Há um ano e meio venho me esforçando para alcançar algo que almejo: passar no Largo de São Francisco. O vestibular, para nós, estudantes, é uma realidade. Talvez esse ponto seja a principal razão para que tenhamos uma visão bem limitada do processo. Justamente pelo fato de estarmos “imersos” no vestibular, pouco nos interessamos por ele; queremos apenas virar essa página. Quando superada essa fase da vida, menores ainda são os estímulos para que pensemos no vestibular, afinal, existem outras preocupações, como o mercado de trabalho. E, ao som de música clássica, esse carrossel se perpetua, fazendo com que o vestibular nunca seja colocado contra a parede.

Há umas semanas atrás li um projeto de lei digno de um debate. Não por mérito ou genialidade do autor, mas pelo fato de ser inovador. O deputado Sibá Machado (PT-AC), defende nada mais nada menos que o fim do vestibular como processo seletivo. Confesso que, ao ler pela primeira vez achei bizarro, ainda mais quando descobri que sua idéia era trocá-lo por um sorteio.

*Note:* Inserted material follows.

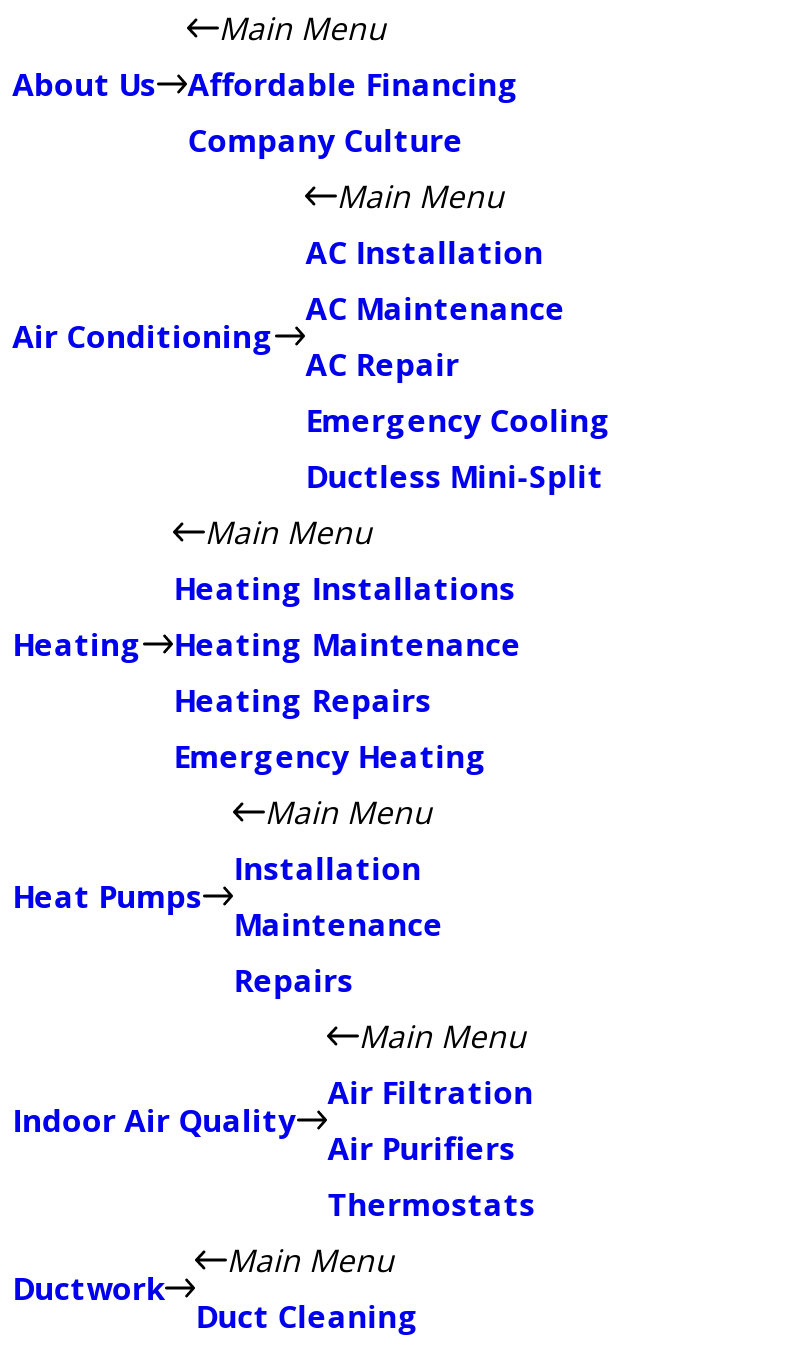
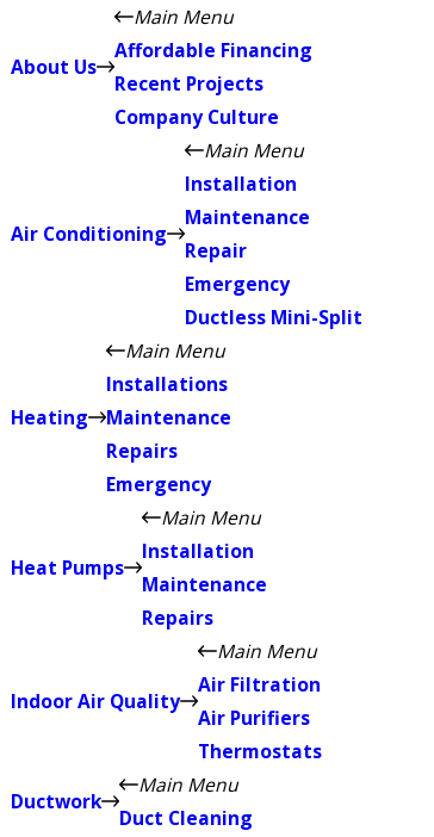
none -> [115,70,264,97] Recent Projects
[305,230,611,442] AC Installation | AC Maintenance | AC Repair | Emergency Cooling -> [185,170,310,297] Installation | Maintenance | Repair | Emergency
[173,566,521,778] Heating Installations | Heating Maintenance | Heating Repairs | Emergency Heating -> [106,371,232,497] Installations | Maintenance | Repairs | Emergency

Mas, aos poucos, pude observar que argumentos contundentes foram utilizados pelo autor. Segundo ele, o
vestibular é um fato episódico, que não avalia o processo de aprendizagem, em compensação, tão somente um acúmulo de conteúdos cognitivos.

Pensei comigo: Sim, o vestibular possui falhas. Mas quais seriam as vantagens do sorteio? Por incrível que pareça, apoiado em Rubem Alves, segundo ele um psicanalista de autoridade incontestável no meio educacional,

Documento

: “O ensino fundamental e o médio, sem a neurose de “prepararem para o vestibular”, ficariam realmente livres para perseguir a alcançar seu verdadeiro objetivo que é a formação humana e o preparo para a cidadania. Além disso, o retorno da classe média às escola públicas contribuiria para a qualidade que hoje lhes falta.”

Ao ler todo o texto fiquei surpreso. Em primeiro lugar, pelo fato de não termos acesso a esse tipo de discussão, em segundo, por ter mudado minha visão sob o projeto abruptamente. Em um primeiro momento o via como piada, porém, após lê-lo, pude notar coerência. Não é meu objetivo defender ou atacar essa tese, afinal, o vestibular é a minha realidade. De qualquer forma, fica a discussão. O vestibular é justo?